→ **REQUIRED WORK**: Return, from the data that follows, each line that holds the word "total".

→ **Difference listings**:
= = = = =
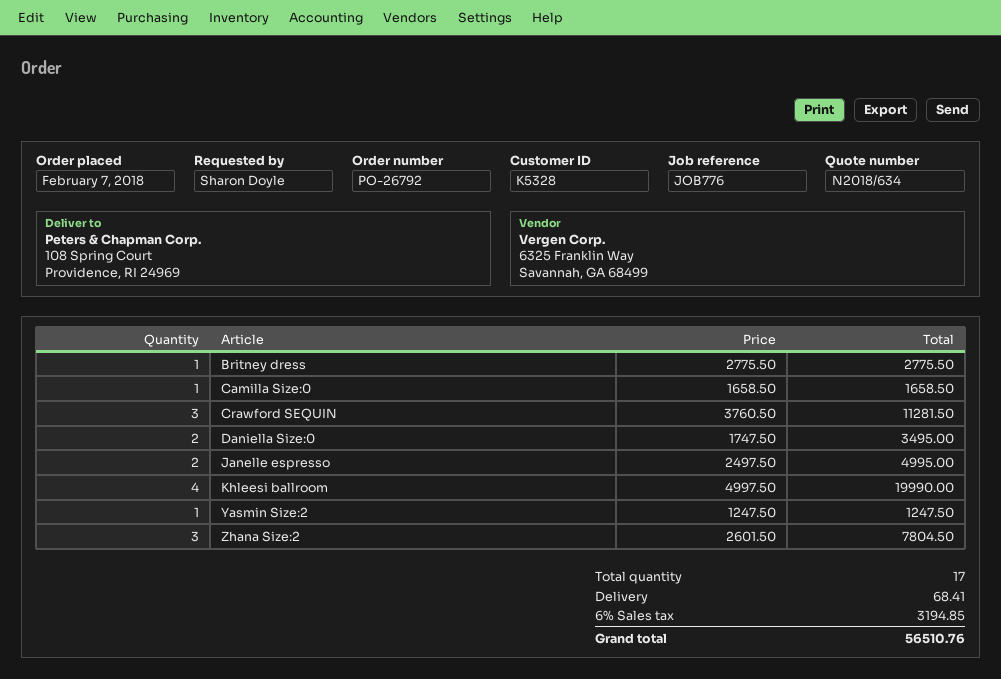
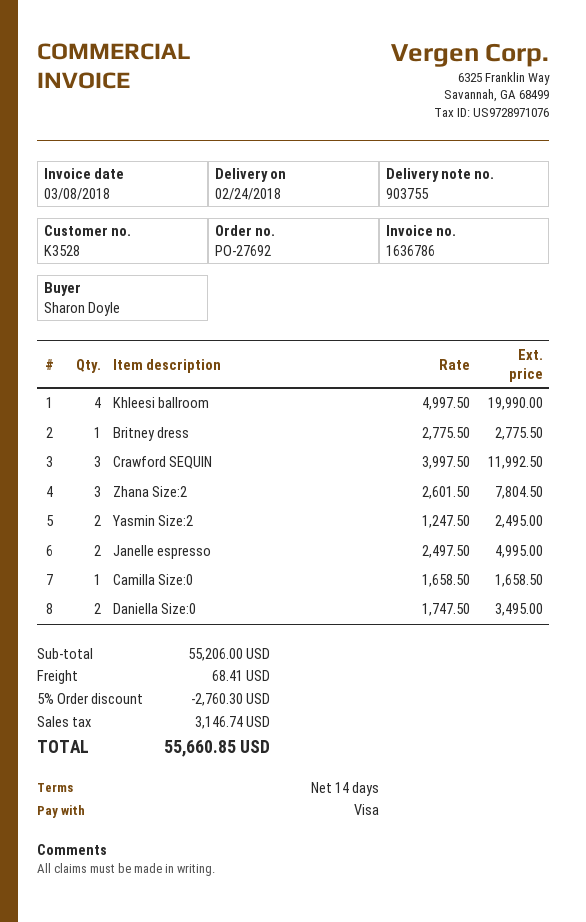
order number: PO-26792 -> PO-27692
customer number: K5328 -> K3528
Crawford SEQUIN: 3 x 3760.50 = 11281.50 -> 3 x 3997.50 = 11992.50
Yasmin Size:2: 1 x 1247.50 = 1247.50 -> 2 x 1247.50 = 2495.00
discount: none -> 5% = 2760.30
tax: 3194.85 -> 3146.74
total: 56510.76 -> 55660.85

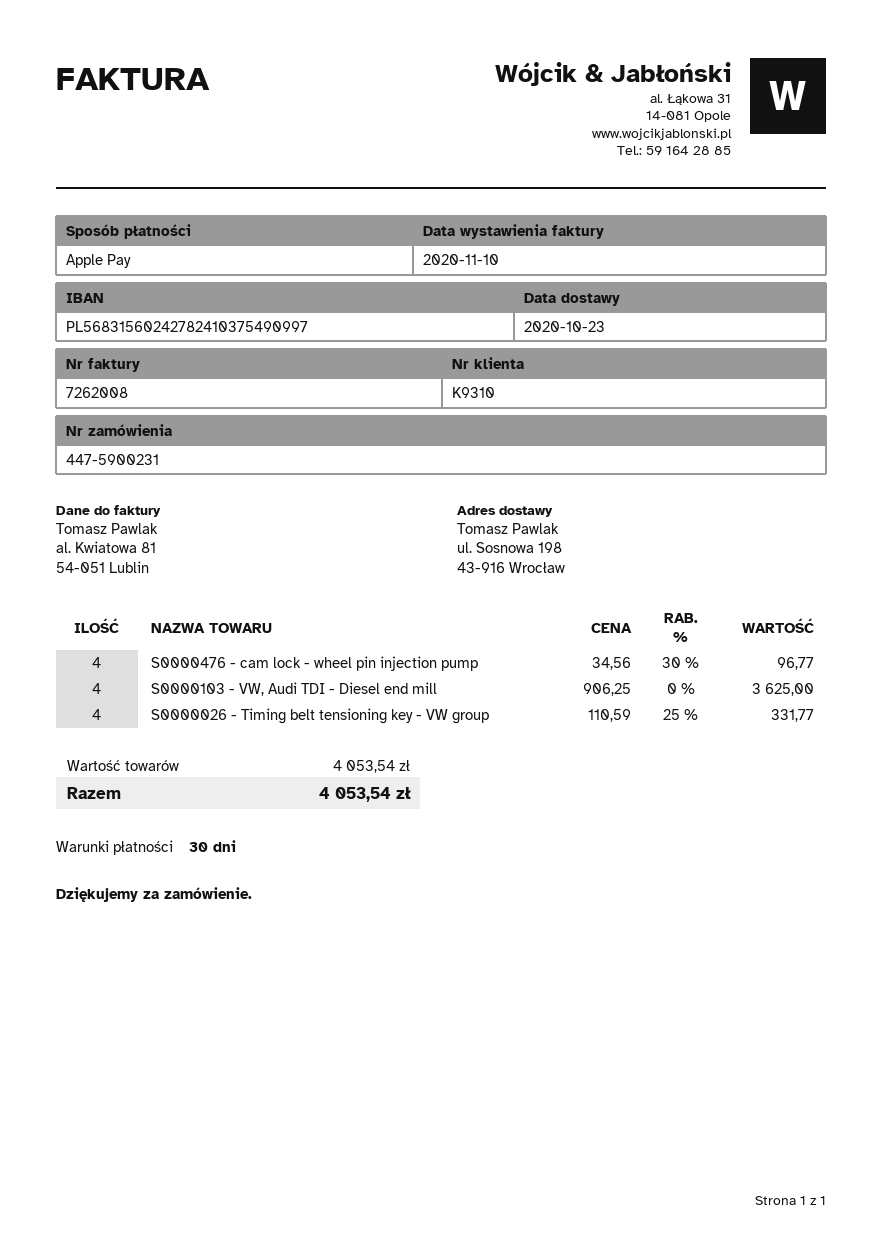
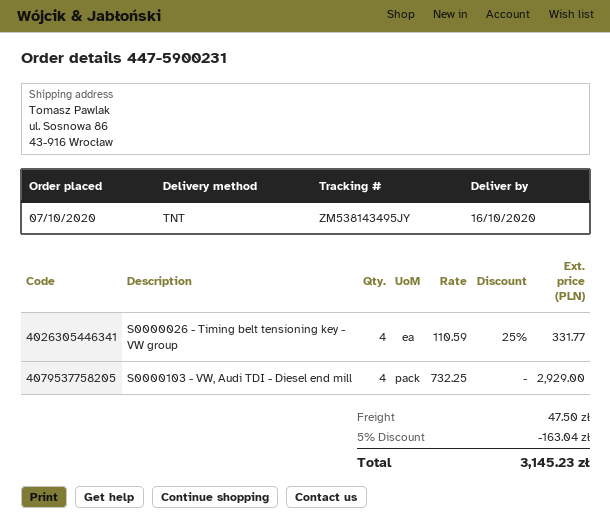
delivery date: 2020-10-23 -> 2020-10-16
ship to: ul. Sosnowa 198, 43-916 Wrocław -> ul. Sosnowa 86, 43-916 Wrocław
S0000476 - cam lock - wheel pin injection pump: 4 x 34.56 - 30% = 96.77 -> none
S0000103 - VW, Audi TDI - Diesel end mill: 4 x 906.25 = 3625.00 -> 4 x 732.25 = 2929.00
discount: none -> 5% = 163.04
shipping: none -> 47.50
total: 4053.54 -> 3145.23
= = = = =
→ **FINISHED EXERCISE**:
total: 56510.76 -> 55660.85
total: 4053.54 -> 3145.23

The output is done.